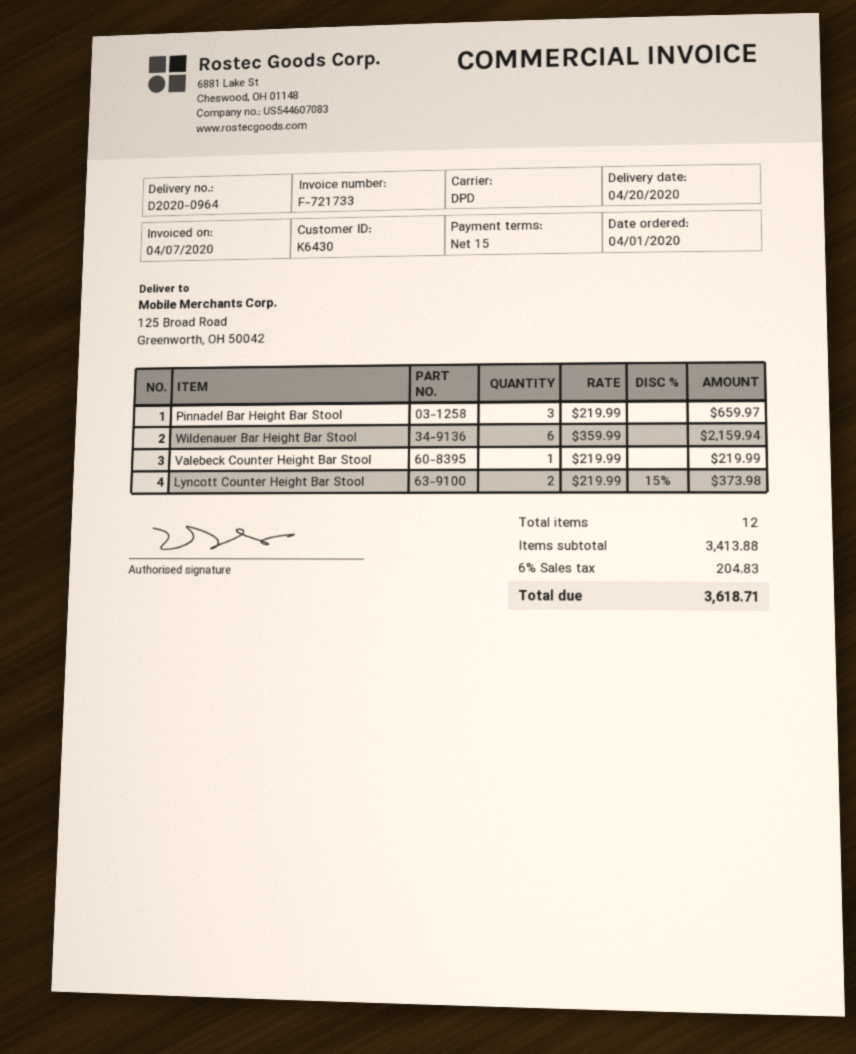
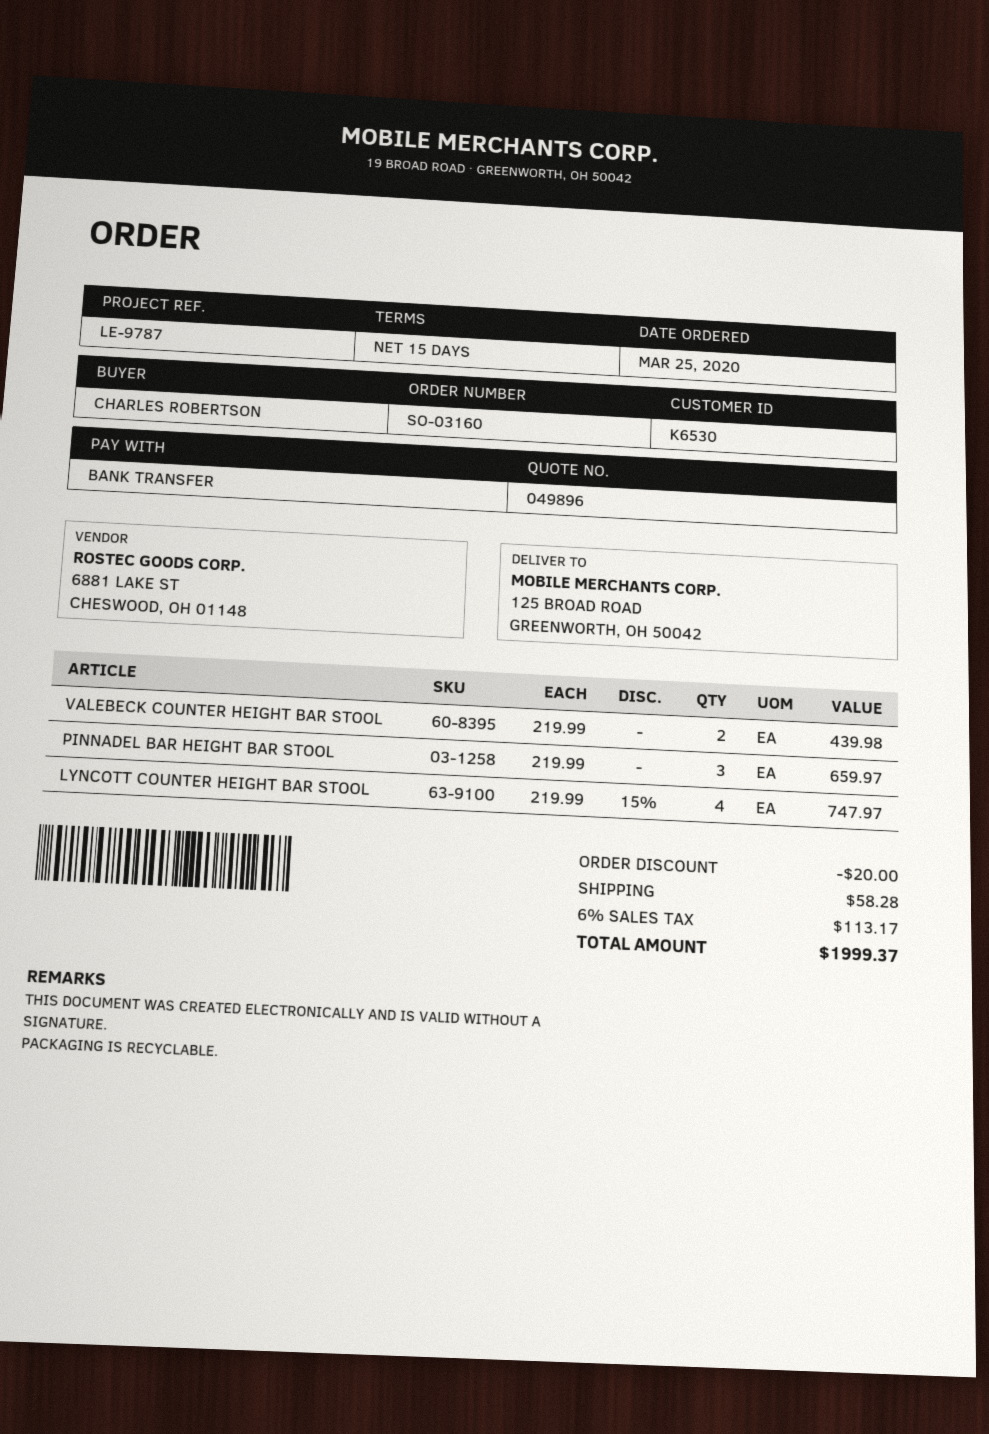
order date: 2020-04-01 -> 2020-03-25
customer number: K6430 -> K6530
Wildenauer Bar Height Bar Stool: 6 x 359.99 = 2159.94 -> none
Valebeck Counter Height Bar Stool: 1 x 219.99 = 219.99 -> 2 x 219.99 = 439.98
Lyncott Counter Height Bar Stool: 2 x 219.99 - 15% = 373.98 -> 4 x 219.99 - 15% = 747.97
discount: none -> 20.00
shipping: none -> 58.28
tax: 6% = 204.83 -> 6% = 113.17
total: 3618.71 -> 1999.37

┄┄┄┄┄┄┄┄┄┄

AIM OF THE TASK —
Excluding all images, transcribe the material word for word.

ANSWER BELOW —
order date: 2020-04-01 -> 2020-03-25
customer number: K6430 -> K6530
Wildenauer Bar Height Bar Stool: 6 x 359.99 = 2159.94 -> none
Valebeck Counter Height Bar Stool: 1 x 219.99 = 219.99 -> 2 x 219.99 = 439.98
Lyncott Counter Height Bar Stool: 2 x 219.99 - 15% = 373.98 -> 4 x 219.99 - 15% = 747.97
discount: none -> 20.00
shipping: none -> 58.28
tax: 6% = 204.83 -> 6% = 113.17
total: 3618.71 -> 1999.37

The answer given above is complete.